John Corden was okay, most of the time. He wasn’t as cut-throat as the others. Whenever Bryce Tucker and Sam Anderson talked about the bombings they wanted to conduct, Corden was the first to suggest ways in which they could minimise or escape civilian casualties. (One evening, Anderson had frothed at the mouth and said the casualties were the point --- that to create fear, they needed to strike at the hearts and minds of men, force them to see the dangers lurking in the shadows. Corden had laughed and diffused the situation by quoting The Simpsons. “No TV and no beer make Anderson something, something.”) Walter Reyne reminded Tim of Tony sometimes, because he talked about his many and varied conquests in bed. In graphic detail. Occasionally with diagrams. Or re-enactments.
Of them all, Tulloch was the most likeable, even as he could be the most frustrating. He wanted to know Tim, to understand everything he did, and he had an infectious enthusiasm that Tim thought could have been valuable had it not been misplaced. He’d had a rough childhood, spoke about his mother’s death like it hit him hard, and Tim had to counsel himself not to take the kid under his wing and try and save him from his situation.
Two weeks passed before he could say with any certainty what he was doing there. He had a horrible feeling Campbell was going to tell him to hack into the military defence system and bomb Russia, necessitating a discussion where Tim would have to explain that the computers that had anything to do with launching nuclear missiles weren’t accessible via the internet, otherwise, there would already be no Russia left. But it turned out Campbell was much more interested in causing civil unrest and blaming it on the Harakat ul-Mujahidin.
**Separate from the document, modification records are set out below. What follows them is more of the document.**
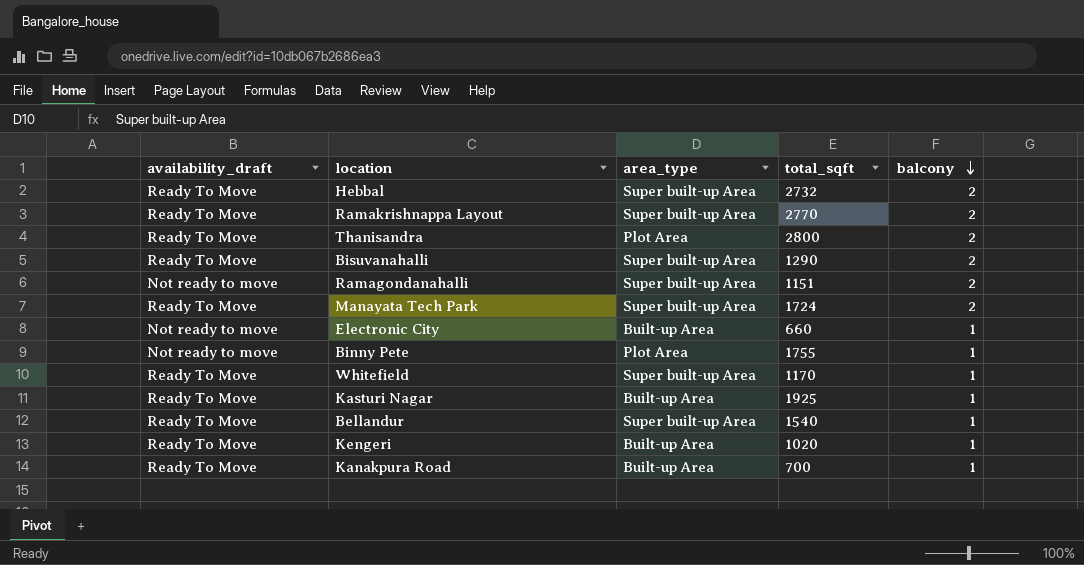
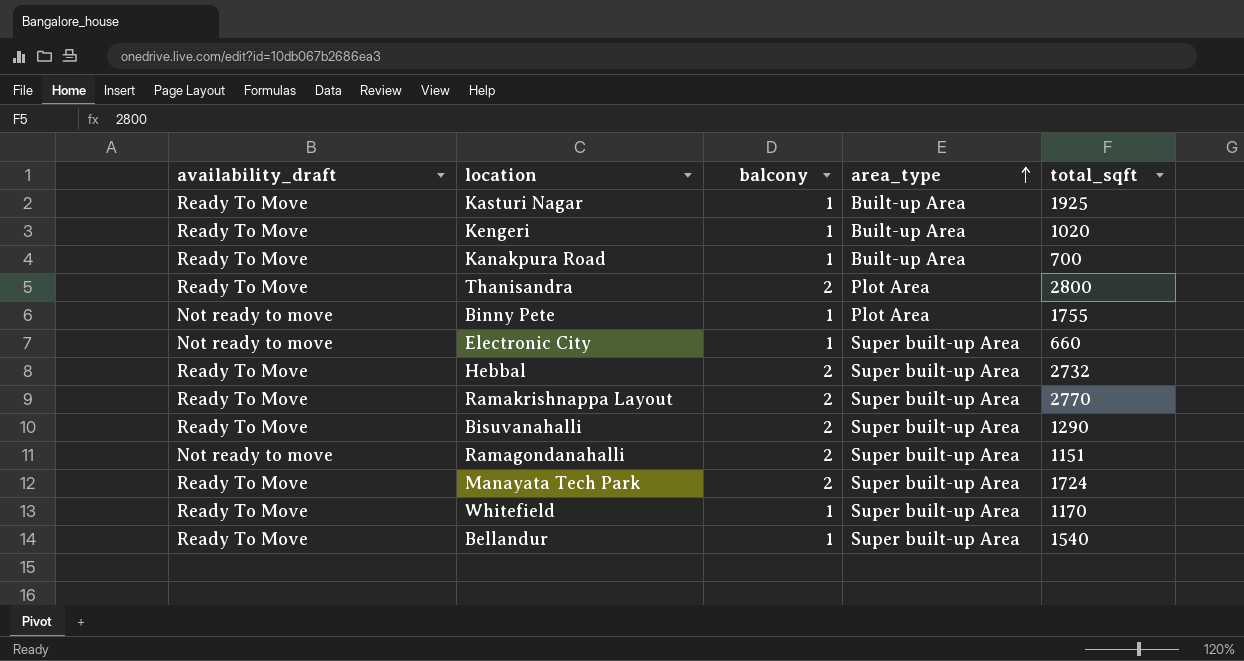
row order: balcony descending -> area_type ascending
column balcony | position: 5 -> 3
Electronic City | area_type: Built-up Area -> Super built-up Area

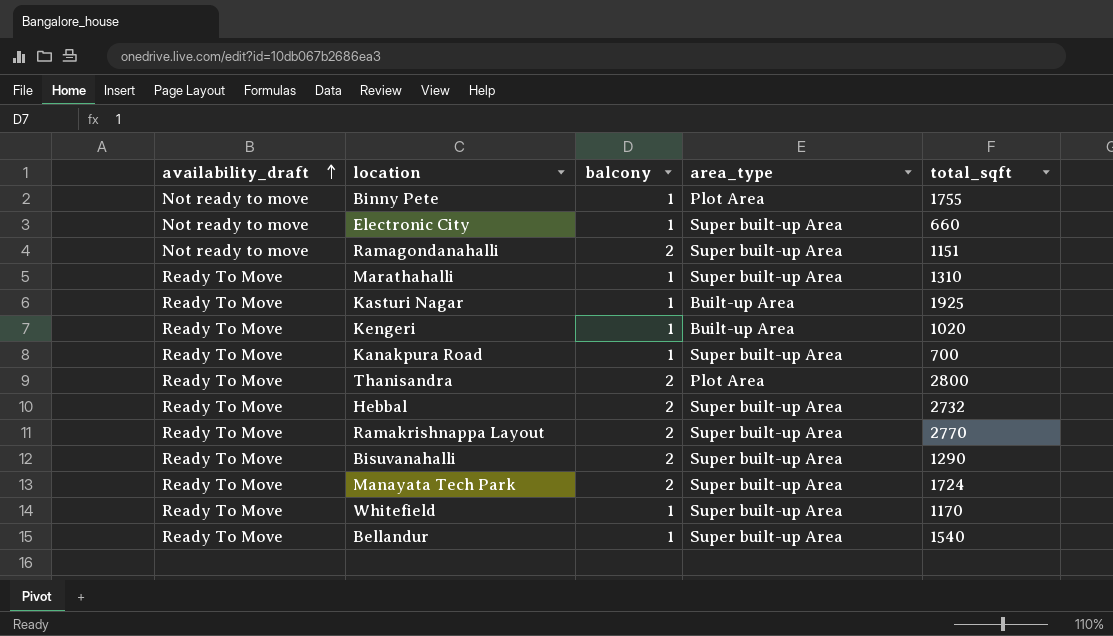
row order: area_type ascending -> availability_draft ascending
row Marathahalli: none -> Ready To Move | 1 | Super built-up Area | 1310
Kanakpura Road | area_type: Built-up Area -> Super built-up Area

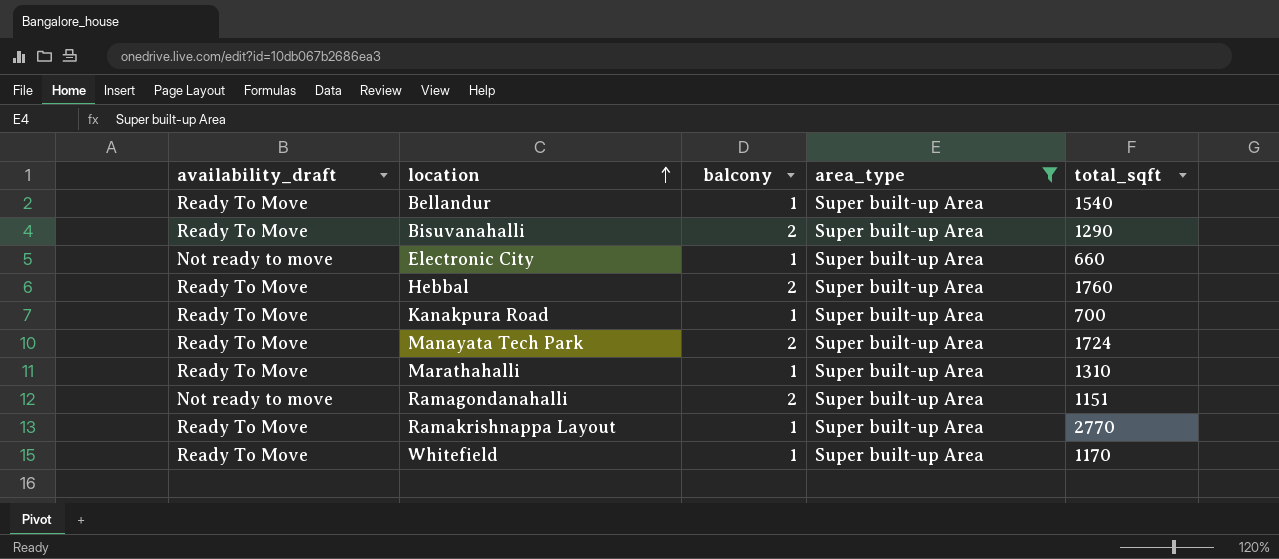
filter: none -> area_type = Super built-up Area
row order: availability_draft ascending -> location ascending
Hebbal | total_sqft: 2732 -> 1760
Ramakrishnappa Layout | balcony: 2 -> 1

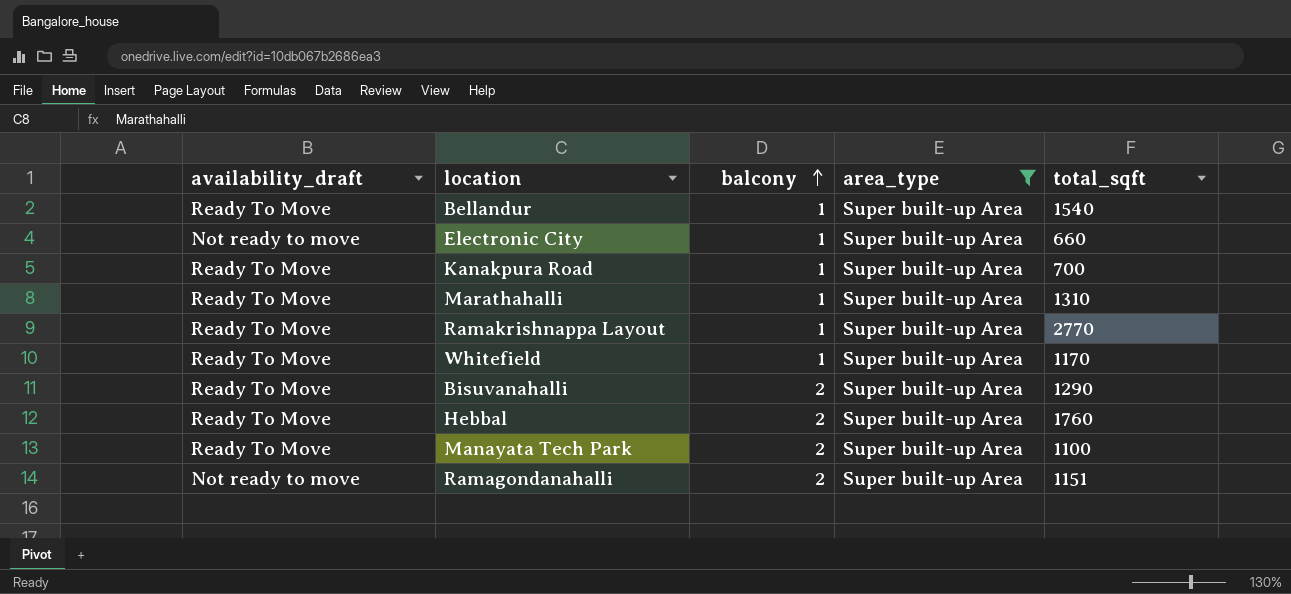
row order: location ascending -> balcony ascending
Manayata Tech Park | total_sqft: 1724 -> 1100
He was asked to hack into traffic control systems in various state capitals, launch DDoS attacks on the internet banking sites of several major banks, and hack SCADA computer systems, setting off civil defence sirens and redistributing electrical power. He made sure it was easy to back trace his connection, but only so far. He’d bounced his IP address around the world, but made it seem like it started and ended in Pakistan.
In the meantime, Campbell’s army looked like they were gearing for war. They pumped iron every day, sometimes went on ‘missions’. Tim had wandered into one room by accident and seen one of Tucker’s home-made bombs. He was really hoping the intel he had was going to bring Campbell down. He’d been keeping evidence. Computer logs. Covert pictures. He didn’t know how long this was supposed to take. Until he had something concrete? He thought he had that, ten times over.
Tim contacted Stern and waited for a signal. He had to hope he wouldn’t be trapped here forever. No one could survive for long in this kind of environment and keep their wits about them.